I buy most of my best shirts at a thrift shop. I’m wearing one of them now, a sharp, long-sleeved one in alternating navy blue and black vertical stripes. I chose it to wear to a concert Betsy and I will attend tonight: a program of Bach by the outstanding organist Alexander Anderson. One of my best wool blend suits cost $9, not counting the price of letting out the waist a bit. It’s one among several high-quality suits and sport coats, all purchased at thrift shops for shockingly low prices. Unfortunately, an aging body and its expanding waistline have forced me to return many of them to the places from whence they came: Goodwill stores. Betsy and I visited one near our home today. She came home loaded down with used books at a buck apiece. I found a nice winter-weight Van Heusen sport shirt for $3.79.

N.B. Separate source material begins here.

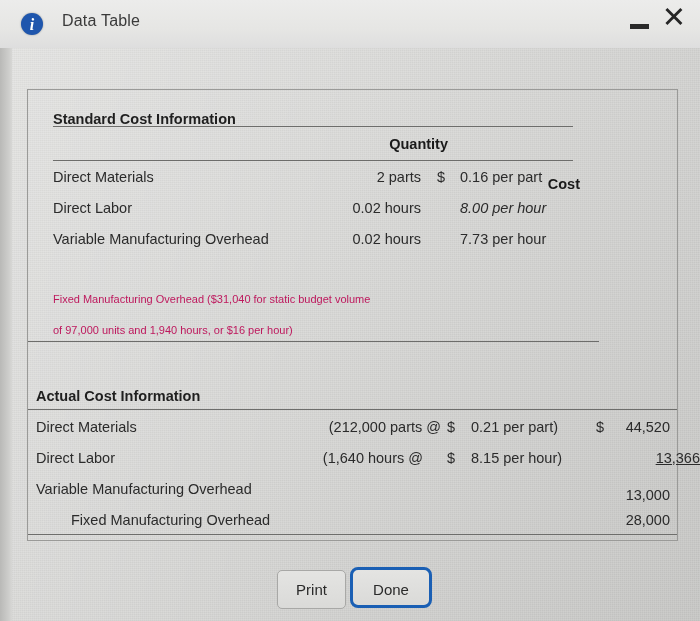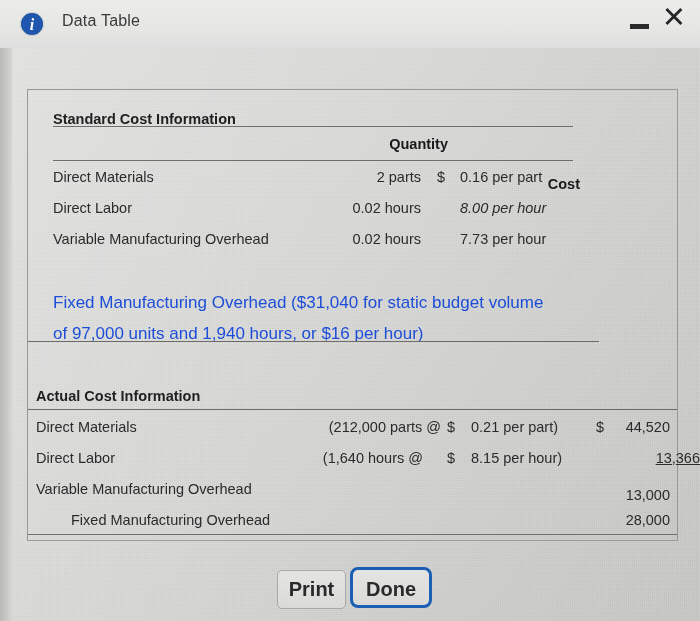"Fixed Manufacturing Overhead ($31,040" .para { color: #1d4ed8 -> #be185d; font-size: 17px -> 11px }
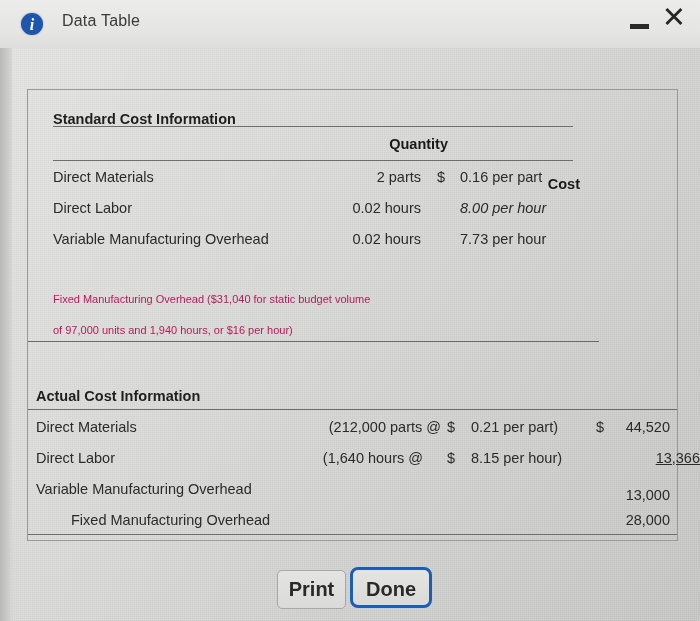"Print" .btn { font-size: 20px -> 15px; font-weight: bold -> none }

Chapel Hill and neighboring Carrboro, N.C., are proud of their PTA thrift shops, which have raised many thousands of dollars for the local scho0ls through the years. We patronize them, too, but more often, we find ourselves gravitating to one or another of three Goodwill stores within 10 miles of our home.

I suspect that loyalty has something to do with it. Goodwill and I go back to the 1940s. I recall that once a year in those days, a minister visited our neighborhood Methodist church seeking financial support or the local Goodwill project. Goodwill was founded in Boston in 1902 by the Rev. Edgar J. Helms, a Methodist pastor and innovator. He collected used household goods and clothes in wealthier neighborhoods, then hired and trained people who were poor to mend and repair the used goods. The goods were then resold or were given to the people who repaired them

Backed by the Methodist church, Goodwill had expanded to 15 centers by 1920. In the years to come, the relationship with the church lessened as federal funding requirements required it to become a more secular organization. In 1934, Helms launched an effort to employ and train people whose disabilities made it difficult for them to find jobs and support themselves. Today, Goodwill and its associate members around the world bring in nearly $2 billion and serve nearly half a million people with their programs. Rev. Helms would be pleased.

So am I. I love the clothes I find in its stores. My only complaint is Goodwill Community Foundation’s television commercial in which an actor uses a sing-song, high-pitched attempt to sound like a child, and fails miserably. No real child sounds like that.